I also like to cook, and if you've seen my twitter account, you'll know that to the annoyance to my followers, I like to put pictures up. 

This blog is therefore, dedicated to the food I cook, and other food-related musings. I shall put up some pictures with descriptions of food I have cooked lately, and then will endeavour to cook something interesting weekly for this blog.

First up.... Cooked this last week for my sister for lunch, nothing too fancy: 



Simply.... Steak, with salad, a peppercorn sauce, and triple cooked chips (I bought a deep-fat frier just for this purpose). 

The chips are a Heston recipe, from a book I was given for christmas last year. Requires removing the starch, then boiling, chilling, deep frying at a low temp, then chilling again before finally deep frying at a higher temperature just before serving. They are NICE. 

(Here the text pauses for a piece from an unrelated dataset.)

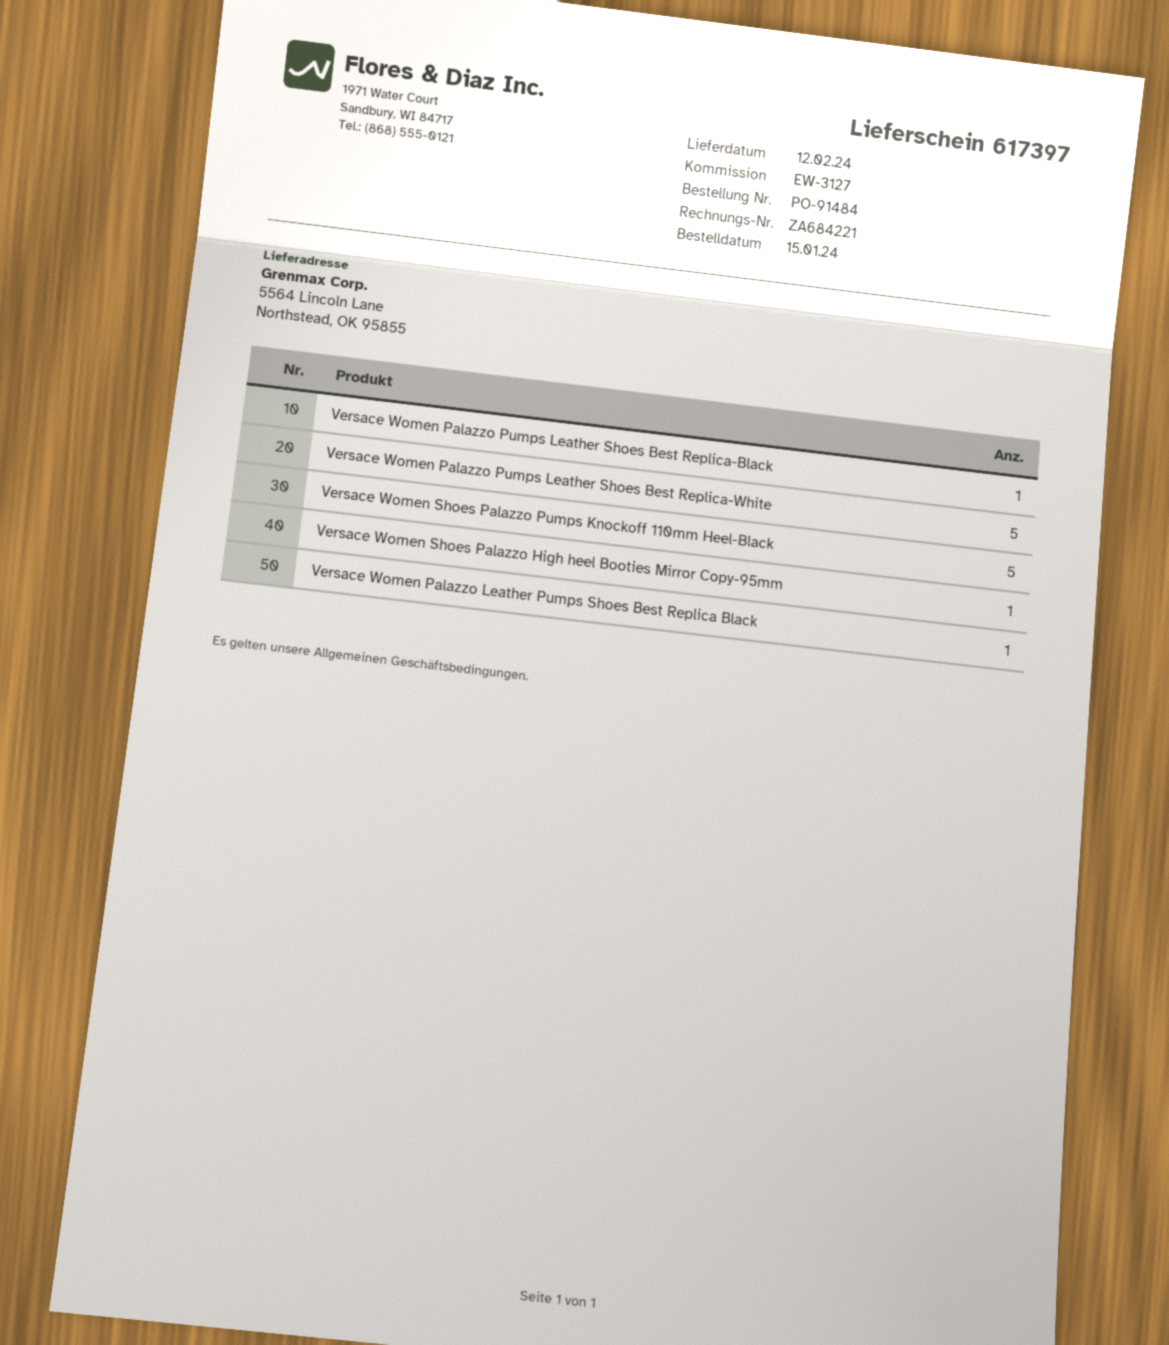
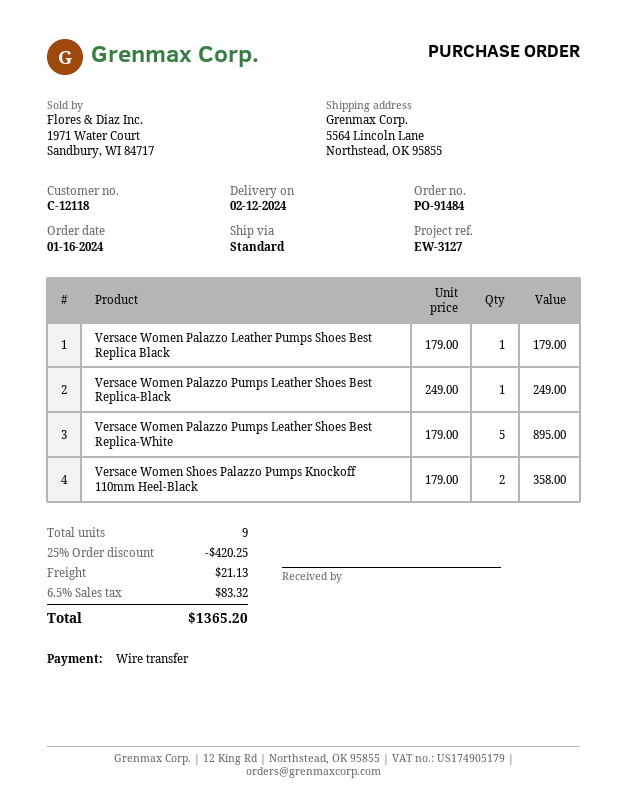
order date: 2024-01-15 -> 2024-01-16
Versace Women Shoes Palazzo Pumps Knockoff 110mm Heel-Black: 5 -> 2
Versace Women Shoes Palazzo High heel Booties Mirror Copy-95mm: 1 -> none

Next up, something a bit fancier. My brother and sister have been back from university this week, so I decided to cook something a bit more special.




This is a braised lamb dish, with celeriac pureé, potato gratin, a broad bean and garden pea salad, and jus (or GRAVY (my family are northern)). 

The lamb was braised in stock and a concoction of other stuff for a few hours, before chilling and rolling. To serve, the rolled lamb was sliced and then fried in sunflower oil, before being glazed in some of the lamb's cooking liquor.

The remaining dishes aren't quite as recent, but are the pick of the bunch from the last year or so.



Butterflied Prawns in a chilli, garlic and tomato sauce, served with garlic ciabatta. 

Not too much to say about this, just de-vein and butterfly some large-ish raw prawns and cook very quickly on a high heat, with chilli, garlic, onions and tomato.




Ballotine of chicken, with fondant potatoes, mango and summer vegetable salsa, and a mushroom sauce. 

This one was crazily complicated, and definitely not worth the length of time it took to think up and make! Chicken was stuffed with minced pork belly, and then rolled and chilled. Fondant potatoes require boiling, then frying, then roasting. The salsa type thing was a bit of a bonkers idea, but worked fairly well. 




Roast pork belly, savoy cabbage, potato pureé, mushroom sauce and crackling. 

This is probably the dish that I know best. The pork is roasted at a low temperature, then heated up later on in a pan. Potato pureé is just fancy mashed potato, passed through a sieve. The mushroom sauce served with this dish, and the chicken dish above, is fairly simple. It consists of sautéing mushrooms, then adding cream, red wine, dijon mustard, vegetable stock, salt, pepper, and then letting it cook out for 10 minutes or so on a low heat.



And finally, a homemade neapolitan pizza. 

Method is completely stolen from my sister, and is the most authentic attempt you can make without a pizza oven. Dough was made by her, and then left for 4 days before cooking. My sister is really the pizza expert, and her foodie based blog can be found at justanotherpizzalover.wordpress.com. Its pretty good.